Please reproduce the entries exactly as they appear below, but not the pictures.
-------------------------
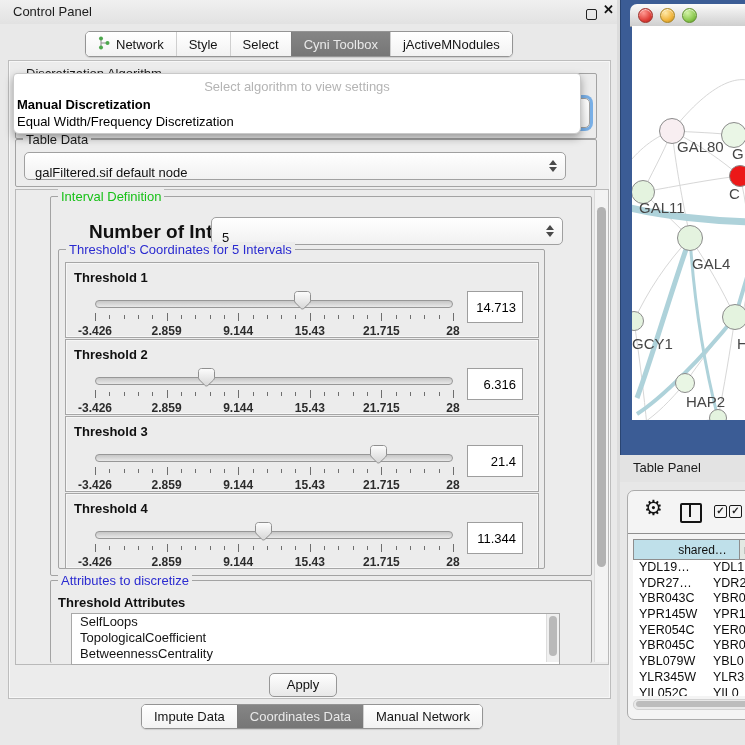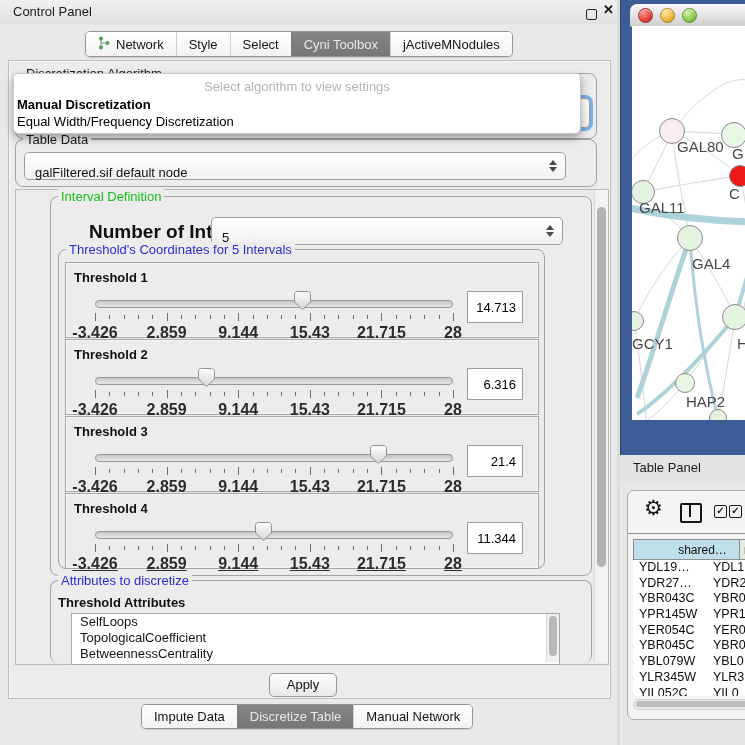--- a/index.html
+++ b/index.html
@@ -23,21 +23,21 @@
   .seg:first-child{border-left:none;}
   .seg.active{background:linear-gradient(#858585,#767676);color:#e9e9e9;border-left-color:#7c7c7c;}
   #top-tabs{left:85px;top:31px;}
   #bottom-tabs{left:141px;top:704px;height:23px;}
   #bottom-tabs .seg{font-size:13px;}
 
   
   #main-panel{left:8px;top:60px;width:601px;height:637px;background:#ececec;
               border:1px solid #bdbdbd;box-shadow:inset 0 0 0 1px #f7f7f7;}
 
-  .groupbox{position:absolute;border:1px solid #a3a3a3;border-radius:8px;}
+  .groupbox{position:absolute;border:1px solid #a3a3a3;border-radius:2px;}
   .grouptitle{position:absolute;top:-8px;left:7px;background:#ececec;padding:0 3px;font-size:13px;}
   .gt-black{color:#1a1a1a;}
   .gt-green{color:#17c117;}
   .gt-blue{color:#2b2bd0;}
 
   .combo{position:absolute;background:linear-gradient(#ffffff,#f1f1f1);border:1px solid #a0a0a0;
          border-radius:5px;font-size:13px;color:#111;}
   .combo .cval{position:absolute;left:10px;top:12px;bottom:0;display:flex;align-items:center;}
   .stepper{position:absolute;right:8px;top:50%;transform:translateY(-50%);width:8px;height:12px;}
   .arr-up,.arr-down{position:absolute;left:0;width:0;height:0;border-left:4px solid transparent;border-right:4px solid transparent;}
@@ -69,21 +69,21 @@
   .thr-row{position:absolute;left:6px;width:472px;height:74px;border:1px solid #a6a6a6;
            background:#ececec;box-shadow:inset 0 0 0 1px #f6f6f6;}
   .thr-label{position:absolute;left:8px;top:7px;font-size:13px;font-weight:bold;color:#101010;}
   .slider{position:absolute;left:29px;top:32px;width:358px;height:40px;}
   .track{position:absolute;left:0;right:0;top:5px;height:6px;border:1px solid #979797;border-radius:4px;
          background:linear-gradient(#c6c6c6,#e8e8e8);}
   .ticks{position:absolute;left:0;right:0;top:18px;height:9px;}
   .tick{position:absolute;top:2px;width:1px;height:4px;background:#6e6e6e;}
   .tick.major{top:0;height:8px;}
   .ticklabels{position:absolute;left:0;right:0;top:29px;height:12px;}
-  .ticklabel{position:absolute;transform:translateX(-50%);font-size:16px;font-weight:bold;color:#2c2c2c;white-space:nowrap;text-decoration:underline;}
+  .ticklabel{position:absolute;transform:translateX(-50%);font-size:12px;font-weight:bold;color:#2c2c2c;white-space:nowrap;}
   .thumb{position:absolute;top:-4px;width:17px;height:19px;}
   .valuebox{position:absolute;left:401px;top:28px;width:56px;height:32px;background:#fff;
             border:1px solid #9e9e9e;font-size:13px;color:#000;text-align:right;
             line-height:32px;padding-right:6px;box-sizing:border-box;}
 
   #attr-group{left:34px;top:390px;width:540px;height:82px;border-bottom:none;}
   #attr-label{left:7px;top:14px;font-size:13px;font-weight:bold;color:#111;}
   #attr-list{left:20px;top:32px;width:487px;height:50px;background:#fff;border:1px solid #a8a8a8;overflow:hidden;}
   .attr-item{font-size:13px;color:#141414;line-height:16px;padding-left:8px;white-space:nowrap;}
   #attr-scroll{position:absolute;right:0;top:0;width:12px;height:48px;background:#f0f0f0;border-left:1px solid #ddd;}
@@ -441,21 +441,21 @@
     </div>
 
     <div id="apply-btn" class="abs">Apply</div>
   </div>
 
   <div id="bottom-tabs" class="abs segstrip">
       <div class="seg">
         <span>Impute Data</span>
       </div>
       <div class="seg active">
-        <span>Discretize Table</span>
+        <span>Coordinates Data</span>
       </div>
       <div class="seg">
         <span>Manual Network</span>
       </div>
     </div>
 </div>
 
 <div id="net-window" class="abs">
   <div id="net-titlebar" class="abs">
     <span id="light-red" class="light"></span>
-------------------------
* **Written solution**
--- a/index.html
+++ b/index.html
@@ -23,21 +23,21 @@
   .seg:first-child{border-left:none;}
   .seg.active{background:linear-gradient(#858585,#767676);color:#e9e9e9;border-left-color:#7c7c7c;}
   #top-tabs{left:85px;top:31px;}
   #bottom-tabs{left:141px;top:704px;height:23px;}
   #bottom-tabs .seg{font-size:13px;}
 
   
   #main-panel{left:8px;top:60px;width:601px;height:637px;background:#ececec;
               border:1px solid #bdbdbd;box-shadow:inset 0 0 0 1px #f7f7f7;}
 
-  .groupbox{position:absolute;border:1px solid #a3a3a3;border-radius:8px;}
+  .groupbox{position:absolute;border:1px solid #a3a3a3;border-radius:2px;}
   .grouptitle{position:absolute;top:-8px;left:7px;background:#ececec;padding:0 3px;font-size:13px;}
   .gt-black{color:#1a1a1a;}
   .gt-green{color:#17c117;}
   .gt-blue{color:#2b2bd0;}
 
   .combo{position:absolute;background:linear-gradient(#ffffff,#f1f1f1);border:1px solid #a0a0a0;
          border-radius:5px;font-size:13px;color:#111;}
   .combo .cval{position:absolute;left:10px;top:12px;bottom:0;display:flex;align-items:center;}
   .stepper{position:absolute;right:8px;top:50%;transform:translateY(-50%);width:8px;height:12px;}
   .arr-up,.arr-down{position:absolute;left:0;width:0;height:0;border-left:4px solid transparent;border-right:4px solid transparent;}
@@ -69,21 +69,21 @@
   .thr-row{position:absolute;left:6px;width:472px;height:74px;border:1px solid #a6a6a6;
            background:#ececec;box-shadow:inset 0 0 0 1px #f6f6f6;}
   .thr-label{position:absolute;left:8px;top:7px;font-size:13px;font-weight:bold;color:#101010;}
   .slider{position:absolute;left:29px;top:32px;width:358px;height:40px;}
   .track{position:absolute;left:0;right:0;top:5px;height:6px;border:1px solid #979797;border-radius:4px;
          background:linear-gradient(#c6c6c6,#e8e8e8);}
   .ticks{position:absolute;left:0;right:0;top:18px;height:9px;}
   .tick{position:absolute;top:2px;width:1px;height:4px;background:#6e6e6e;}
   .tick.major{top:0;height:8px;}
   .ticklabels{position:absolute;left:0;right:0;top:29px;height:12px;}
-  .ticklabel{position:absolute;transform:translateX(-50%);font-size:16px;font-weight:bold;color:#2c2c2c;white-space:nowrap;text-decoration:underline;}
+  .ticklabel{position:absolute;transform:translateX(-50%);font-size:12px;font-weight:bold;color:#2c2c2c;white-space:nowrap;}
   .thumb{position:absolute;top:-4px;width:17px;height:19px;}
   .valuebox{position:absolute;left:401px;top:28px;width:56px;height:32px;background:#fff;
             border:1px solid #9e9e9e;font-size:13px;color:#000;text-align:right;
             line-height:32px;padding-right:6px;box-sizing:border-box;}
 
   #attr-group{left:34px;top:390px;width:540px;height:82px;border-bottom:none;}
   #attr-label{left:7px;top:14px;font-size:13px;font-weight:bold;color:#111;}
   #attr-list{left:20px;top:32px;width:487px;height:50px;background:#fff;border:1px solid #a8a8a8;overflow:hidden;}
   .attr-item{font-size:13px;color:#141414;line-height:16px;padding-left:8px;white-space:nowrap;}
   #attr-scroll{position:absolute;right:0;top:0;width:12px;height:48px;background:#f0f0f0;border-left:1px solid #ddd;}
@@ -441,21 +441,21 @@
     </div>
 
     <div id="apply-btn" class="abs">Apply</div>
   </div>
 
   <div id="bottom-tabs" class="abs segstrip">
       <div class="seg">
         <span>Impute Data</span>
       </div>
       <div class="seg active">
-        <span>Discretize Table</span>
+        <span>Coordinates Data</span>
       </div>
       <div class="seg">
         <span>Manual Network</span>
       </div>
     </div>
 </div>
 
 <div id="net-window" class="abs">
   <div id="net-titlebar" class="abs">
     <span id="light-red" class="light"></span>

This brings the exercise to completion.